Síria: ONU quer aumentar apoio a vítimas de deslocamento recorde em Idlib
BR

11 fevereiro 2020

Área do noroeste teve 700 mil novos deslocados em cerca de 10 semanas; Ocha anuncia grande operação humanitária para áreas afetadas; Acnur oferece mais aconselhamento psicossocial e serviços de emergência para crianças.

As Nações Unidas anunciaram esta terça-feira que cerca de 700 mil pessoas abandonaram suas casas em pouco mais de 10 semanas na cidade síria de Idlib e arredores, no noroeste. A maioria são mulheres e crianças.

O Escritório da ONU de Assistência Humanitária, Ocha,  revelou que o número de deslocados é o maior registrado durante esse período desde o início da crise na Síria há quase nove anos.

Crianças em um campo para deslocados em Idlib, norte da Síria. Foto: Ocha

Prioridades 

O recente deslocamento complica a situação humanitária já difícil de Idlib. O Ocha definiu como prioridade oferecer proteção, abrigo, comida, água, saneamento e higiene, além de serviços de saúde e educação de emergência.

O escritório enviou 230 caminhões com ajuda essencial como parte da grande operação humanitária em andamento no noroeste. O acesso desses artigos à Síria será garantido através das fronteiras de Bab al-Hawa e Bab al-Salam, como prevê a autorização do Conselho de Segurança.

Mais de 440 mil pessoas devem receber o carregamento com material de abrigo, água, saneamento e higiene.  

Foto: Unifeed
Criança refugiada um acampamento de deslocados em Idlib.

Assistência

O Ocha lembrou que o novo plano para cobrir as necessidades humanitárias para o noroeste precisa de um total de US$ 336 milhões para beneficiar mais de 800 mil pessoas em seis meses.

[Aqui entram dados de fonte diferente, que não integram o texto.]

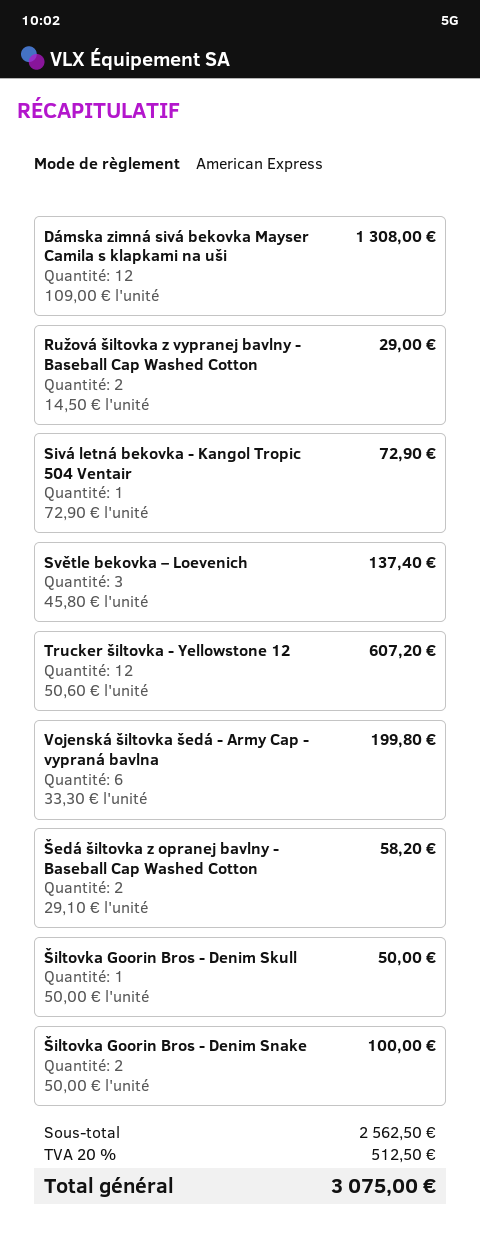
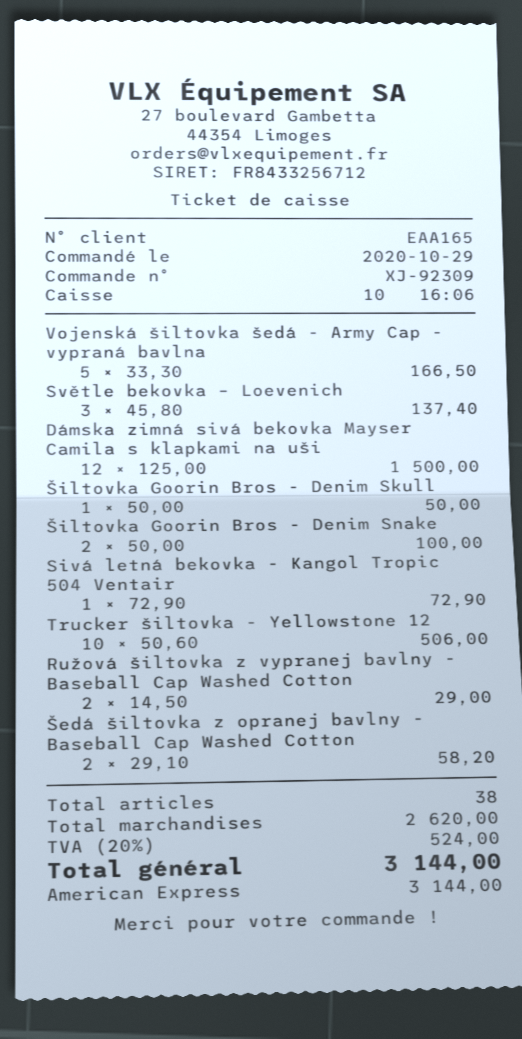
Dámska zimná sivá bekovka Mayser Camila s klapkami na uši: 12 x 109.00 = 1308.00 -> 12 x 125.00 = 1500.00
Trucker šiltovka - Yellowstone 12: 12 x 50.60 = 607.20 -> 10 x 50.60 = 506.00
Vojenská šiltovka šedá - Army Cap - vypraná bavlna: 6 x 33.30 = 199.80 -> 5 x 33.30 = 166.50
subtotal: 2562.50 -> 2620.00
tax: 20% = 512.50 -> 20% = 524.00
total: 3075.00 -> 3144.00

De acordo com as estimativas da ONU, existem cerca de 2,8 milhões de necessitados de assistência humanitária na região.

As Nações Unidas querem uma garantia de acesso humanitário seguro e sustentado das partes em conflito para a avaliação imparcial das necessidades locais e oferta de serviços aos afetados pela crise.

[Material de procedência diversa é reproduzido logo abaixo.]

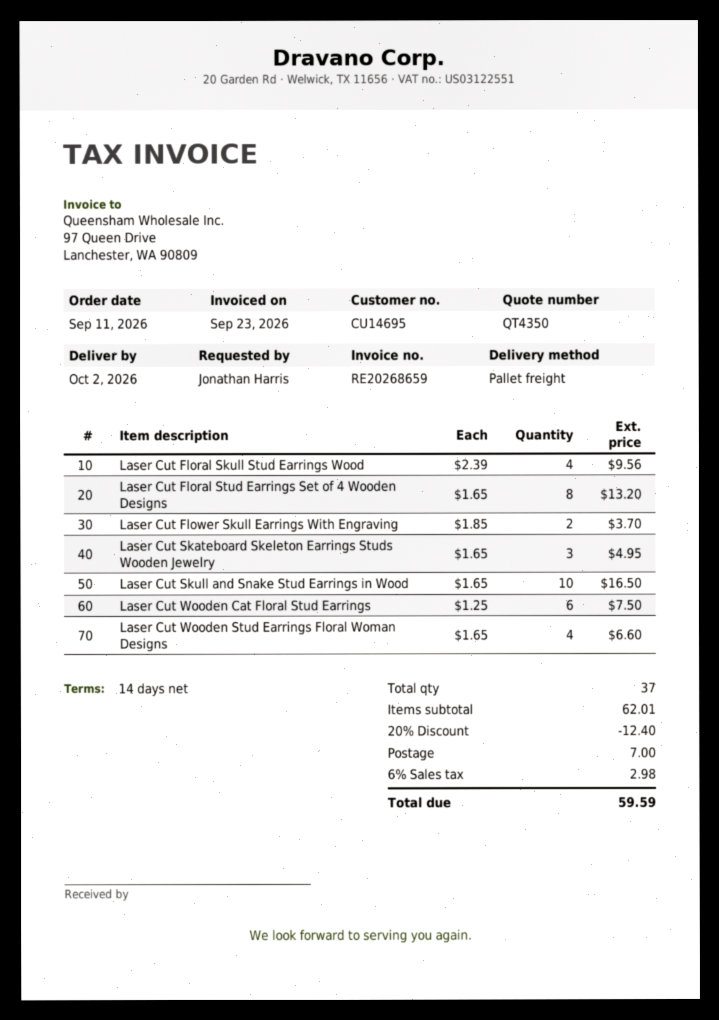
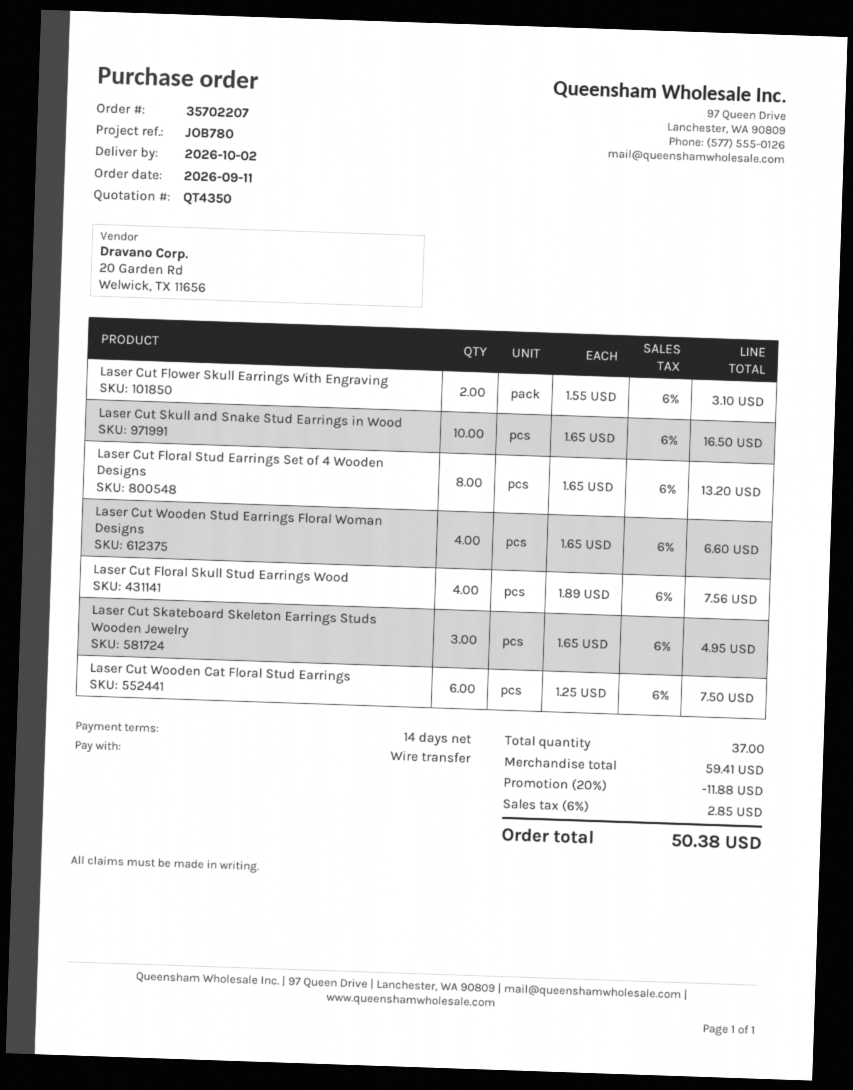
Laser Cut Floral Skull Stud Earrings Wood: 4 x 2.39 = 9.56 -> 4 x 1.89 = 7.56
Laser Cut Flower Skull Earrings With Engraving: 2 x 1.85 = 3.70 -> 2 x 1.55 = 3.10
subtotal: 62.01 -> 59.41
discount: 20% = 12.40 -> 20% = 11.88
shipping: 7.00 -> none
tax: 6% = 2.98 -> 6% = 2.85
total: 59.59 -> 50.38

Em nota separada, a Agência da ONU para Refugiados, Acnur, destaca que a situação dos sírios está cada vez mais difícil em campos e áreas de assentamento superlotados. Os abrigos nas casas tornam-se cada vez mais escassos.

De acordo com a agência, famílias deslocadas ocupam muitas escolas e mesquitas, e já é quase impossível encontrar lugar em prédios inacabados.

Foto: Unicef
Hospital para mulheres e crianças em Idlib, na Síria, seriamente danificado por ataques aéreos.

Recursos

Para apoiar os necessitados, a agência entregou tendas e artigos essenciais incluindo cobertores. O Acnur alerta que somente uma pequena parte dos recém-deslocados serão beneficiados pela ajuda devido à limitação de recursos.

Com a atual situação,  aumentou a proteção aos deslocados em situação de maior  fragilidade e a oferta de aconselhamento psicossocial ou apoio de emergência com foco em crianças.

O conflito sírio causou a maior crise de deslocamento do mundo, com mais de 5,5 milhões de refugiados espalhados pela região. Estima-se que outros 6 milhões de sírios vivam como deslocados em diferentes áreas do país.